(Records from a collection)

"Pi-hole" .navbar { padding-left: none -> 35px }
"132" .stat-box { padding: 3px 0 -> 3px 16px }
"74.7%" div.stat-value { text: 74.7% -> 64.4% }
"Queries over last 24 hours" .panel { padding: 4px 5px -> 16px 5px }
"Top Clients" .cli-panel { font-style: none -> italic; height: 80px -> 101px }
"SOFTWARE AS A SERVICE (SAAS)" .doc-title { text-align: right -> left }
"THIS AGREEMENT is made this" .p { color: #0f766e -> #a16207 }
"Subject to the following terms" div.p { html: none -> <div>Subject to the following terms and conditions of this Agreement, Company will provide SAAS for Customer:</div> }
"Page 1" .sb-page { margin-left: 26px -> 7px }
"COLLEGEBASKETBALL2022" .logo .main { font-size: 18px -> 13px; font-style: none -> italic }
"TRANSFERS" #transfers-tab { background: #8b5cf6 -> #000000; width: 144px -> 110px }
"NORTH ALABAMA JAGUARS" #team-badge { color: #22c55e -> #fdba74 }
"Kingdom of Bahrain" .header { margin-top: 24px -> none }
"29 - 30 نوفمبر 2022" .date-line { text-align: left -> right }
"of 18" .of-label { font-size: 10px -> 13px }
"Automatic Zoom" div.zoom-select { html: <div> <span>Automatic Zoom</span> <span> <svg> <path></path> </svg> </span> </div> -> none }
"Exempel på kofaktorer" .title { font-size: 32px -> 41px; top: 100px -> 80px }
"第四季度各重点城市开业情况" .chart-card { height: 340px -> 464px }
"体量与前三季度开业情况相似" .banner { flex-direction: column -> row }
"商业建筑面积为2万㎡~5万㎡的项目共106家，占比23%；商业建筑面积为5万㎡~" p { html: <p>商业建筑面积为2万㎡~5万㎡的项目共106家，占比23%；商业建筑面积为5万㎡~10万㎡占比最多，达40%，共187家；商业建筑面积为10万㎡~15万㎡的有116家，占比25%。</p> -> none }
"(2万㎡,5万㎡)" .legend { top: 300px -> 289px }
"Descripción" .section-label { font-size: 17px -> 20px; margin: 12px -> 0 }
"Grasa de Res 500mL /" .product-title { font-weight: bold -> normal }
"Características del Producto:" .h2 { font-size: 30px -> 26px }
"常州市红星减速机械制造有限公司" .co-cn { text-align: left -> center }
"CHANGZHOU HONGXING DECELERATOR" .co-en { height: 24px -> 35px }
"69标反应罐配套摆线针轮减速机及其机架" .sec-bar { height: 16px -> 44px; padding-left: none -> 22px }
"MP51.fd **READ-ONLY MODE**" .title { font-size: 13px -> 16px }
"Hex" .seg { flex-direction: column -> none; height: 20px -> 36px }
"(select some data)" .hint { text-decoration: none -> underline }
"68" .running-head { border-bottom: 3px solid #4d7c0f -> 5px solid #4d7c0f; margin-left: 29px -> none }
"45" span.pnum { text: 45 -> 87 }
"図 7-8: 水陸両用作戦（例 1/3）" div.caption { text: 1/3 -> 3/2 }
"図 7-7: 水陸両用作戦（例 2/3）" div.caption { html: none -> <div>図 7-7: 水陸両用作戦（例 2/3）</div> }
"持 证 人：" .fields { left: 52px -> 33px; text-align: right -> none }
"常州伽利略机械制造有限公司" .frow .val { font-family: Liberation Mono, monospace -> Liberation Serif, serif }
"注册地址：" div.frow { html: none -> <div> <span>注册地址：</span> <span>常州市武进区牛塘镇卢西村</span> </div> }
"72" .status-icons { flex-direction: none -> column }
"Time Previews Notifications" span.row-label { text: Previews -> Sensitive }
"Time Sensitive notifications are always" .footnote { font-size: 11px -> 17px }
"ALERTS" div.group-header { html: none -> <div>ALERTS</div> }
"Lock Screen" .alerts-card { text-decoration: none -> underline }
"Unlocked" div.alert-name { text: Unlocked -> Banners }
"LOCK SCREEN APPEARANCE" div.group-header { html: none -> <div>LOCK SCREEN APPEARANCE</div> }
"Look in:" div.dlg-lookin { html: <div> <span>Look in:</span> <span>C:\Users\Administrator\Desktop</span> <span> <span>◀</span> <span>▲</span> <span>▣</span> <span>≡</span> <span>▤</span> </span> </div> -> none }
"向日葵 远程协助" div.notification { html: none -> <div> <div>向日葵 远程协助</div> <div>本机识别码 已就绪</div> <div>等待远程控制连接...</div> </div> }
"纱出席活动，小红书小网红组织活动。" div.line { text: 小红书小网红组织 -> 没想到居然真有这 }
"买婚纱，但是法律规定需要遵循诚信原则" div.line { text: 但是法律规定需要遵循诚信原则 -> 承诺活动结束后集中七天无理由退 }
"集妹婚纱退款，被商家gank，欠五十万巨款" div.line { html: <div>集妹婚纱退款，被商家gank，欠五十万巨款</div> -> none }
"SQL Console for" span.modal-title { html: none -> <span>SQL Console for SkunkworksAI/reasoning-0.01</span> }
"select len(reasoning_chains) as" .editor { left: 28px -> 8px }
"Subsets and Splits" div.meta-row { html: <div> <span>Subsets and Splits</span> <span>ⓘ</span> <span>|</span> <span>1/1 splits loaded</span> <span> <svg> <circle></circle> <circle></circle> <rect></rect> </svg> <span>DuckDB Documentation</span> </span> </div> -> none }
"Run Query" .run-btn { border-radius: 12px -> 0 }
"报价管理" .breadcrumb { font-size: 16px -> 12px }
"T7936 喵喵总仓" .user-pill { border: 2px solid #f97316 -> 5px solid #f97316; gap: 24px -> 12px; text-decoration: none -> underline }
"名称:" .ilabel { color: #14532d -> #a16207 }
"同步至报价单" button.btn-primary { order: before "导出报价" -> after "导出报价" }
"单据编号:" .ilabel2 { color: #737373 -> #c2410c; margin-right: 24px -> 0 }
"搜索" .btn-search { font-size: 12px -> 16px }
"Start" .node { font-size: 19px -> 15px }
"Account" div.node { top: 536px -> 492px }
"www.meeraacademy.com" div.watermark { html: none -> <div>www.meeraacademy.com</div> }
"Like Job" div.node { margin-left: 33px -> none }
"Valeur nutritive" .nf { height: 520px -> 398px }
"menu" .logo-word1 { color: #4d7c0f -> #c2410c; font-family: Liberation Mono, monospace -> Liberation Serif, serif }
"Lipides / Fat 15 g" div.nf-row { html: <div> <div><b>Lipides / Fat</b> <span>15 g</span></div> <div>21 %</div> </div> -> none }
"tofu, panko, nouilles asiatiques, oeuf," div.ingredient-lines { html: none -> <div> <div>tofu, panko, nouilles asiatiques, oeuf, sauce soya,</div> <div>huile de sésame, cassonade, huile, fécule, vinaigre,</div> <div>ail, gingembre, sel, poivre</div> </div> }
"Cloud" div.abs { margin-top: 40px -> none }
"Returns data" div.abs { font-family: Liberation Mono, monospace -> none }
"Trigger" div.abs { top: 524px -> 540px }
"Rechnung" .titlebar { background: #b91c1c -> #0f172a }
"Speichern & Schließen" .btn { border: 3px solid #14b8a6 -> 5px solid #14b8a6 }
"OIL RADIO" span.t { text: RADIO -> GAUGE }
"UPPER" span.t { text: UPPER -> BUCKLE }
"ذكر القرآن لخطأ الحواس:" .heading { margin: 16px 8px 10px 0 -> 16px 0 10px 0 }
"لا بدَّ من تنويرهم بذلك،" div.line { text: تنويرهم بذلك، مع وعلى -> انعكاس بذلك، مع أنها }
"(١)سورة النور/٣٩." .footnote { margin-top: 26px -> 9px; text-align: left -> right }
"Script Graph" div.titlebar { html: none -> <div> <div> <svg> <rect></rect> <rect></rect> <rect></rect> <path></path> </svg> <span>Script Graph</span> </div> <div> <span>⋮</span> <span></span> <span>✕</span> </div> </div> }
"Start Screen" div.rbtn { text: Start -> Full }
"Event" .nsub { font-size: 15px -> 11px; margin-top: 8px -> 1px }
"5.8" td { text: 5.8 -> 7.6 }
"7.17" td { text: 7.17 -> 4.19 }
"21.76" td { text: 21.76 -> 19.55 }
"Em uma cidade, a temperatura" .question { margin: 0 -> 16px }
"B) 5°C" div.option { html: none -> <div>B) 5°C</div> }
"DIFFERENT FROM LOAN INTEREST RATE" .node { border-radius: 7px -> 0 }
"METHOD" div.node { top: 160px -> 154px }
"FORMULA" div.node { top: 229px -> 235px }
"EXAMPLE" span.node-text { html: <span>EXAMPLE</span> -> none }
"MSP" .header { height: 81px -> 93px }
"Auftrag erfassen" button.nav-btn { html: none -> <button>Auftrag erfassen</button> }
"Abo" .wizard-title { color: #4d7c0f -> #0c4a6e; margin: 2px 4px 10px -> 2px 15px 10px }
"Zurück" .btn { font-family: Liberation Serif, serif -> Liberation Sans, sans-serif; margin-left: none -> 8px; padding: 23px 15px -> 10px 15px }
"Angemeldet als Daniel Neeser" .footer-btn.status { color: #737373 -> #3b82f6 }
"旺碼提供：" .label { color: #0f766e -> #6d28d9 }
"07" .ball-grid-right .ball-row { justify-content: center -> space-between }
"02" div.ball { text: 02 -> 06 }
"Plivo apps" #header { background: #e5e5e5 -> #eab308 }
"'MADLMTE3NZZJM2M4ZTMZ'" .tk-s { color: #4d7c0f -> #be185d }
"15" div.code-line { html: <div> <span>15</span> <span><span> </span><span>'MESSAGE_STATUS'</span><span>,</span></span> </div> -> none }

**Exercise instructions:** Every line with "monospace" in it should be copied from the entries.

**Worked solution:**
"常州伽利略机械制造有限公司" .frow .val { font-family: Liberation Mono, monospace -> Liberation Serif, serif }
"menu" .logo-word1 { color: #4d7c0f -> #c2410c; font-family: Liberation Mono, monospace -> Liberation Serif, serif }
"Returns data" div.abs { font-family: Liberation Mono, monospace -> none }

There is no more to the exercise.